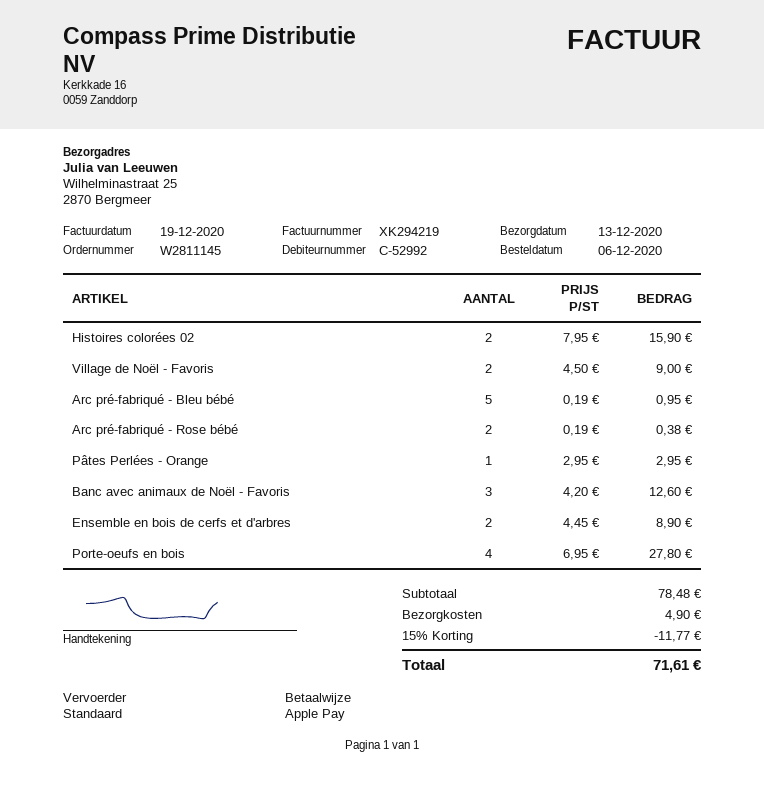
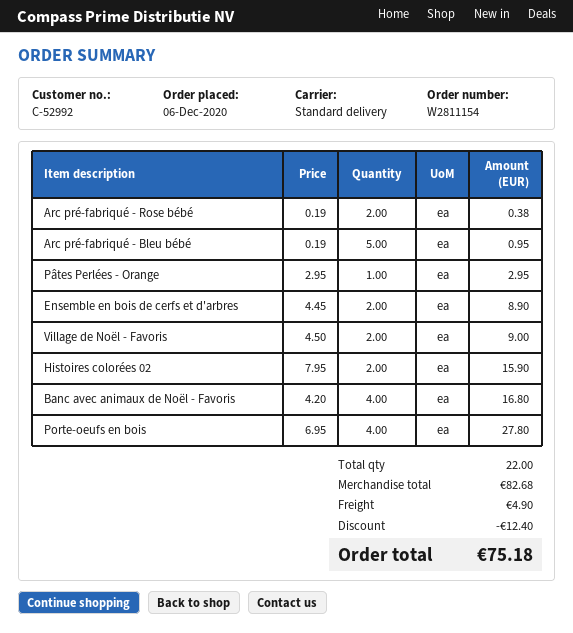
order number: W2811145 -> W2811154
Banc avec animaux de Noël - Favoris: 3 x 4.20 = 12.60 -> 4 x 4.20 = 16.80
subtotal: 78.48 -> 82.68
discount: 11.77 -> 12.40
total: 71.61 -> 75.18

EXERCISE DESCRIPTION: Produce an exact copy of the records above, leaving out the pictures.

RESULT OF THIS EXERCISE:
order number: W2811145 -> W2811154
Banc avec animaux de Noël - Favoris: 3 x 4.20 = 12.60 -> 4 x 4.20 = 16.80
subtotal: 78.48 -> 82.68
discount: 11.77 -> 12.40
total: 71.61 -> 75.18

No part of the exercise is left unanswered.